I had given myself an extra day to stay in town in the event I might meet family. That Monday evening, Birdia invited me to Phyliss’s house. I got there a little early and was nervous. I felt the weight of the racial history of Natchez in that moment, even though I was made welcome. As a white person, I felt I needed to demonstrate goodwill. What had I come for?
All I wanted in that moment was to know more about Emily Burns. What was their relationship to her? When did she die? What do they remember of her? And, lastly, were there any photos of her because I had never seen one. Throughout, I shared all that I had learned of the woman they called “Cousin Sister.” Much of it was new to them, because they were young girls when she died in September 1969, a date documented in the family Bible. Perhaps through sharing my own discoveries, I had gained trust, because Phyliss got up from the table and returned with a photograph. A very large family portrait from 1913, not a mug shot. And there I saw Emily Burns for the first time. The photo included her mother, her uncles, her cousins, and her grandmother who had been born into slavery. It was everything. It gave her life context.
I asked for permission to take the photo to the foundation and have it scanned, because I wanted it to be in the book.
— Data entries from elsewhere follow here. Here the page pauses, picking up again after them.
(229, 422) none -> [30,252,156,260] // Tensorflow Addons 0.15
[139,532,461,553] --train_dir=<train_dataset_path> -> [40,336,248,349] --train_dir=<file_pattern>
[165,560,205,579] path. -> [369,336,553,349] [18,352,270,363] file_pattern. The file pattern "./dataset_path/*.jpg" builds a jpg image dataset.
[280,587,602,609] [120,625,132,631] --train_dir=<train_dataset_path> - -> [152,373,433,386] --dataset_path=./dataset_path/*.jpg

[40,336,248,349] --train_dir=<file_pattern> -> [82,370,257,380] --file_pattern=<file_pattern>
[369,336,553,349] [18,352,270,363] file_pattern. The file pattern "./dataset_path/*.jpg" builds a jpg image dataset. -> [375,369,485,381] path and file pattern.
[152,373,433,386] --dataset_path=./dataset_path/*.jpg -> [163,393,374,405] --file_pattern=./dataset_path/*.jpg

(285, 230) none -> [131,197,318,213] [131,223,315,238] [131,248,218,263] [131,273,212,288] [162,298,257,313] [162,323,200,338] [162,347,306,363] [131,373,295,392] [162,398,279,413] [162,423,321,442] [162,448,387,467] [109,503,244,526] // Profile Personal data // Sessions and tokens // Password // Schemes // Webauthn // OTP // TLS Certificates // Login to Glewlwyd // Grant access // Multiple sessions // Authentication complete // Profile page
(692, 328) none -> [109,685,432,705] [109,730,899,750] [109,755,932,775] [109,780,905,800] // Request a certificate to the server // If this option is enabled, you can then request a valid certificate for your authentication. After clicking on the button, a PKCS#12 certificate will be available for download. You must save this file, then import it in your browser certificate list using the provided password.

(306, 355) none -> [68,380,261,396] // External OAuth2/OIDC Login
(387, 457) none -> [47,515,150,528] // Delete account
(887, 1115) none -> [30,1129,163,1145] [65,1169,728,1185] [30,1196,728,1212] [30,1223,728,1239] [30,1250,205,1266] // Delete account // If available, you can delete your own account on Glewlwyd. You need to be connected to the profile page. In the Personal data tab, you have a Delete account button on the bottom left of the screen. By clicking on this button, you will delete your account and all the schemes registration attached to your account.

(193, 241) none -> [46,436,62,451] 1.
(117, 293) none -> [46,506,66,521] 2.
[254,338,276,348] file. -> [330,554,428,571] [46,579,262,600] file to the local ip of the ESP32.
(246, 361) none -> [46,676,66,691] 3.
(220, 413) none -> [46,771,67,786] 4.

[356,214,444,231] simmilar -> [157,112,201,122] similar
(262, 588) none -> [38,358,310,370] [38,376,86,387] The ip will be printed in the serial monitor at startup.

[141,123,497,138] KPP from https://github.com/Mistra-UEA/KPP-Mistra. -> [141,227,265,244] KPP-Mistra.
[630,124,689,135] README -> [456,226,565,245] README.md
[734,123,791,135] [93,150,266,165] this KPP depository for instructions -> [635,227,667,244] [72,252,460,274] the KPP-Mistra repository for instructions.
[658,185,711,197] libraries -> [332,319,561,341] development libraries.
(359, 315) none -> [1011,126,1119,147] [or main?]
Then, as we wrapped up our conversation, I made the mistake of offering a handshake. Phyliss and Linda said, “We hug necks.” That was music to my ears, because I hug necks, too. It’s a Southern thing. Then we all hugged necks. Me and Phyliss, me and Linda, Birdia and me. I was so happy and excited in that moment. After scanning the photo, Mimi made additional copies on photo paper so that all the sisters could have their own. Once again, when I returned home, I sent thank-you notes. I sent Christmas cards too, and Birdia and I have stayed in touch through email and occasionally a phone call.
As a historian of the American South, I recognize the importance of personal relationships to my work, especially in a small town. This isn’t particular to the South, but ranks high on the list. And, when done with respect for the people who assist you, it pays dividends. In my case, those efforts were rewarded so that the complete story of what happened in Natchez in the fall of 1932 could be told. And hopefully, in some small way, there can be justice for Emily “Sister” Burns.
Karen L. Cox is a professor of history at the University of North Carolina at Charlotte where she teaches courses in American history with a focus on Southern history and culture. She is also an OAH Distinguished Lecturer.